*** INFORMATION SHOWN Section Begins ***

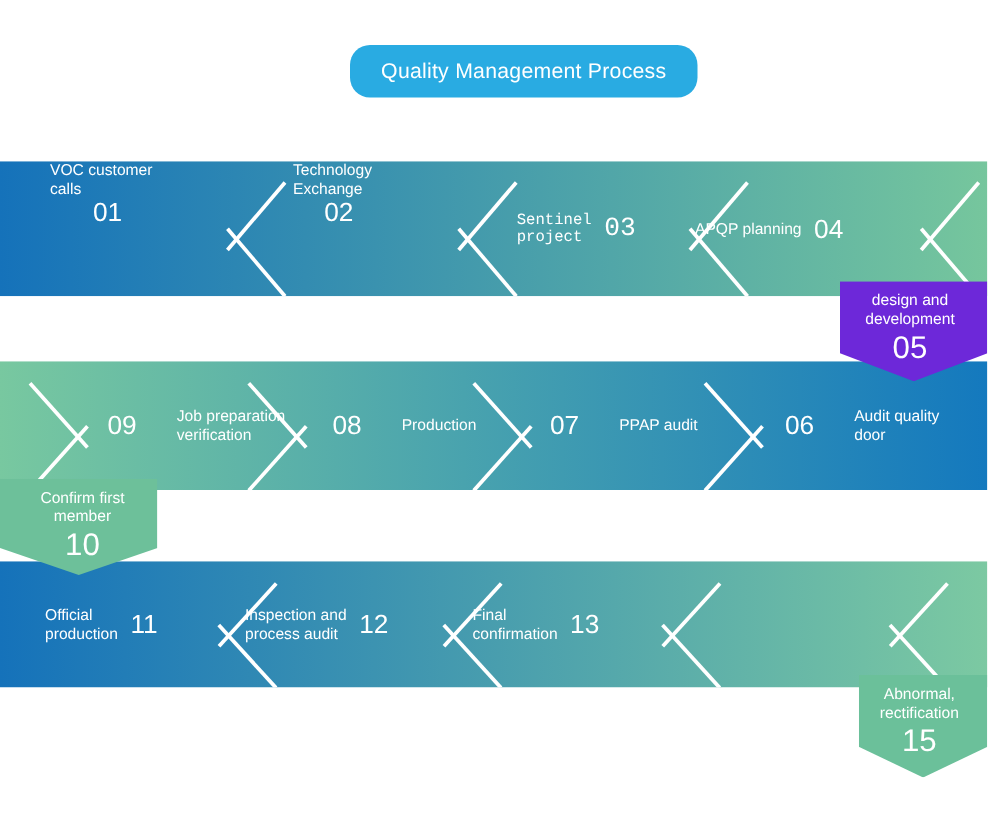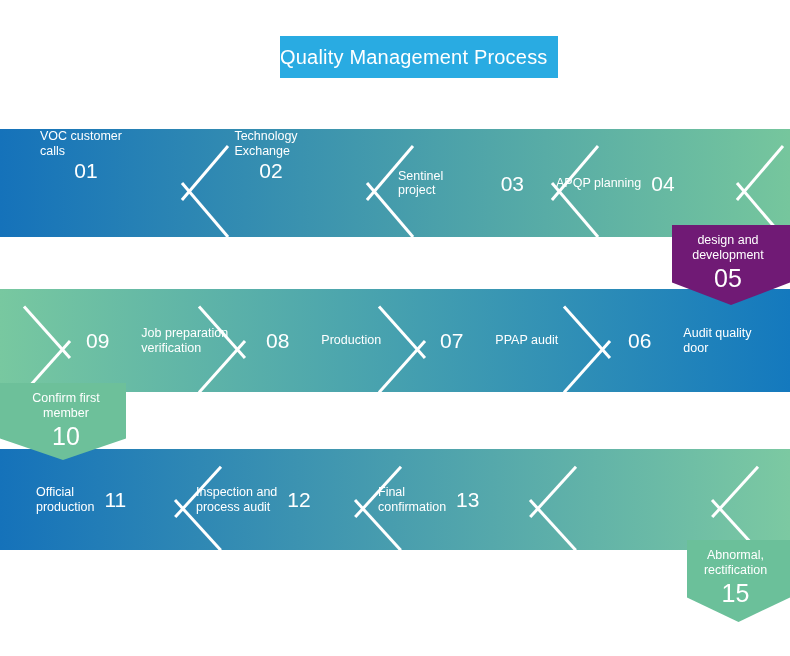"Quality Management Process" .title-banner { border-radius: 0 -> 16px; font-size: 20px -> 17px; justify-content: flex-start -> center }
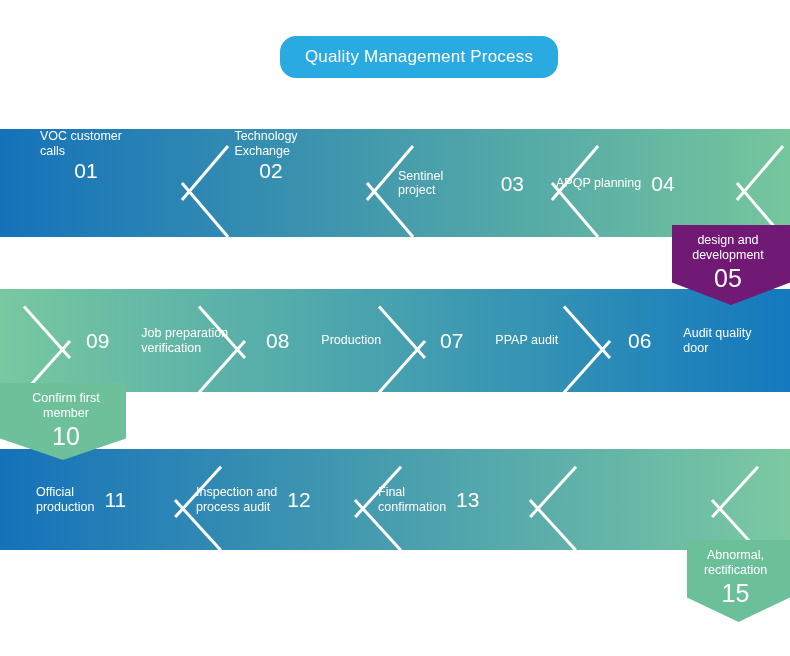"Sentinel" div.cell { font-family: none -> Liberation Mono, monospace; justify-content: space-between -> center }
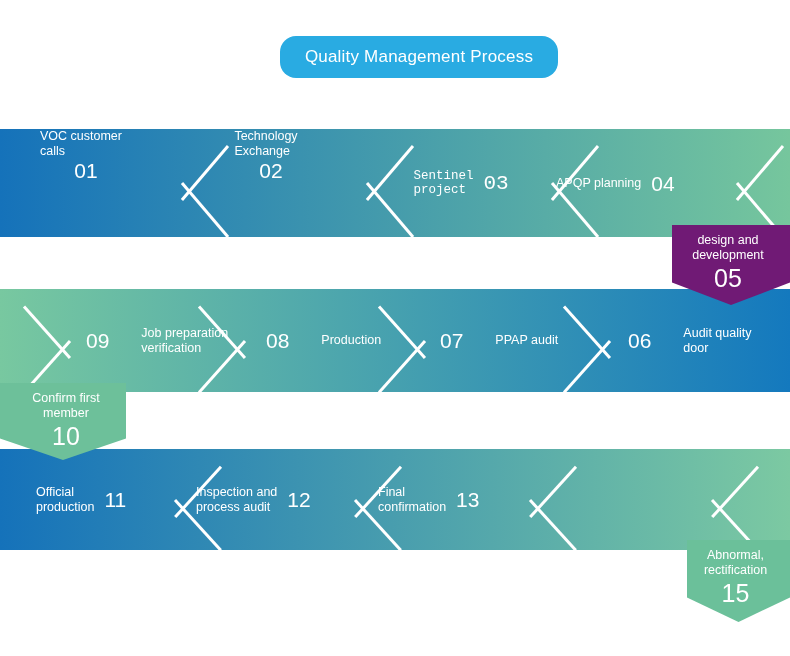"design and" div.conn { background: #701a75 -> #6d28d9 }
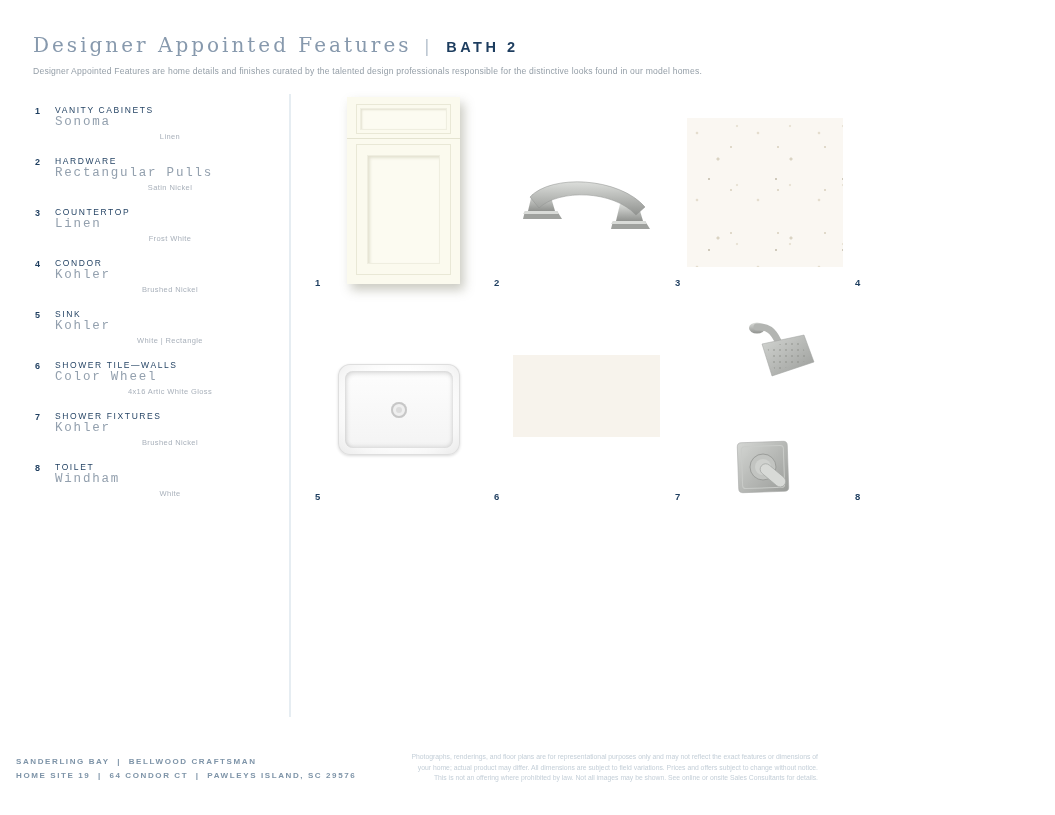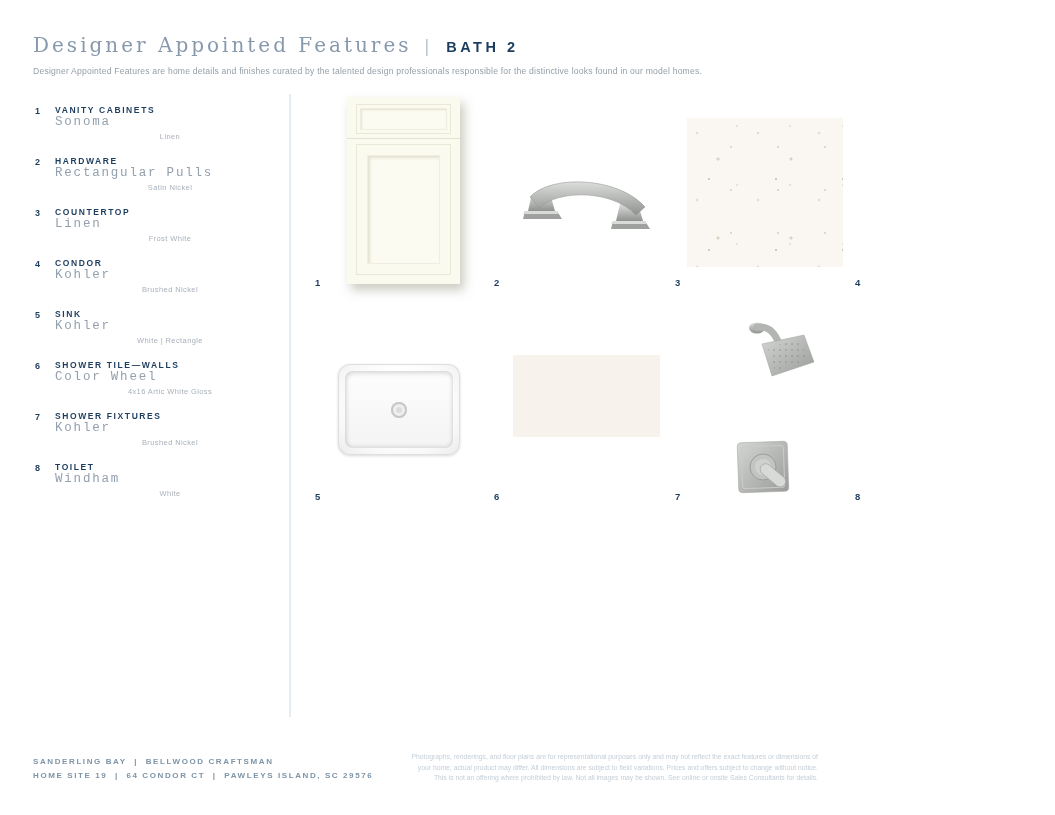"VANITY CABINETS" .fcat { font-weight: 700 -> 400 }
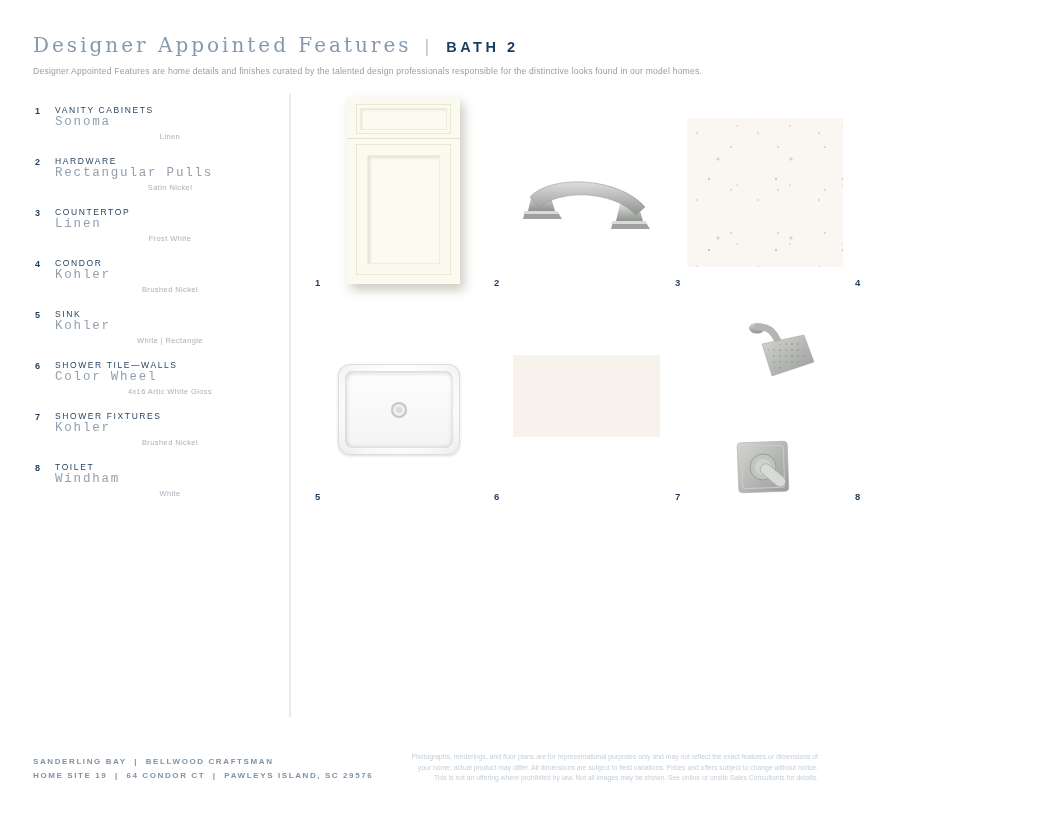"SANDERLING BAY | BELLWOOD CRAFTSMAN" .fline { left: 33px -> 16px }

*** INFORMATION SHOWN Section Ends ***

**WORK INSTRUCTION**
If the data includes images, skip them and copy every line exactly.

**ANSWER BOX**
"Quality Management Process" .title-banner { border-radius: 0 -> 16px; font-size: 20px -> 17px; justify-content: flex-start -> center }
"Sentinel" div.cell { font-family: none -> Liberation Mono, monospace; justify-content: space-between -> center }
"design and" div.conn { background: #701a75 -> #6d28d9 }
"VANITY CABINETS" .fcat { font-weight: 700 -> 400 }
"SANDERLING BAY | BELLWOOD CRAFTSMAN" .fline { left: 33px -> 16px }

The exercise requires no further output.